Thanks Ruby, have you seen this? 
https://www.seniorforums.com/thread...e-and-vinyl-records.53609/page-2#post-1609980
We had a paper boy years ago who, when he saw it, did the classic jaw drop.


----------



## albin

Food rations stamps, walking to school, walking home from school for lunch and then back to school, going to the movies and getting a free piece of dinnerware, a ticket got you two movies instead of one, baseball double headers(2 games for the price of one, newspapers with morning and afternoon editions,
blackout curtains....


----------



## Aunt Marg

Old-fashioned sanitary belts (with pins)


----------



## Sliverfox

^^ I hated those!


----------



## Aunt Marg

Sliverfox said:


> ^^ I hated those!


Yes!

I remember my mom having a few of these old jobbies, too.

Sanitary panties.

I never did go down the sanitary panties path, the old-fashioned oversized bulky pads were bad enough.


----------



## Ruby Rose

Aunt Marg said:


> Yes!
> 
> I remember my mom having a few of these old jobbies, too.
> 
> Sanitary panties.
> 
> I never did go down the sanitary panties path, the old-fashioned oversized bulky pads were bad enough.

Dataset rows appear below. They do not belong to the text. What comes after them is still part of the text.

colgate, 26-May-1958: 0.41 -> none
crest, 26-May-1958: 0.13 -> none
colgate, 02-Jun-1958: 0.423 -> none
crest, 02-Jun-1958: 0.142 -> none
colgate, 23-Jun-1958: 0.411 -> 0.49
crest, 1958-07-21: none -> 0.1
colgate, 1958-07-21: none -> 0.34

you were lucky...all I had was an old white sheet torn into strips and safety pins!


----------



## Aunt Marg

Ruby Rose said:


> you were lucky...all I had was an old white sheet torn into strips and safety pins!


Not fun.

Instead of safety pins that could (and occasionally did pop open), we used diaper pins.


----------



## Pepper

Aunt Marg said:


> Instead of safety pins that could (and occasionally did pop open), we used *diaper pins.*


Of course you did!


----------



## Ruby Rose

Pepper said:


> Of course you did!


Never did have actual diaper pins...only good old safety pins...in fact it was my older brother  that saw my problem...told me all about it and he went to Mom who was always so busy with everyone and everything and she told him to rip up the old sheet and pass it on to me....'twas the good old days. My brother taught me and the others a lot things. Sure lucky he was around.


----------



## MrPants

Playing marbles


----------



## JonDouglas

There are so many:  Playing mumbelty-peg with your frog sticker, stoking and banking the fire in your coal furnace for the night, canning vegetables, darning socks, playing "kick the can", adjusting the TV antenna rotator, using a Captain Midnight secret decoder ring, etc. etc.


----------



## Pappy

Playing Mother May I.
Kick the can.
Hopscotch
Skipping stones
Returning bottles for movie money.


----------



## terry123

Pappy said:


> Playing Mother May I.
> Kick the can.
> Hopscotch
> Skipping stones
> Returning bottles for movie money.


Remember all of those!


----------



## RadishRose

hollydolly said:


> The word '' tranny'' meant  Transistor radio...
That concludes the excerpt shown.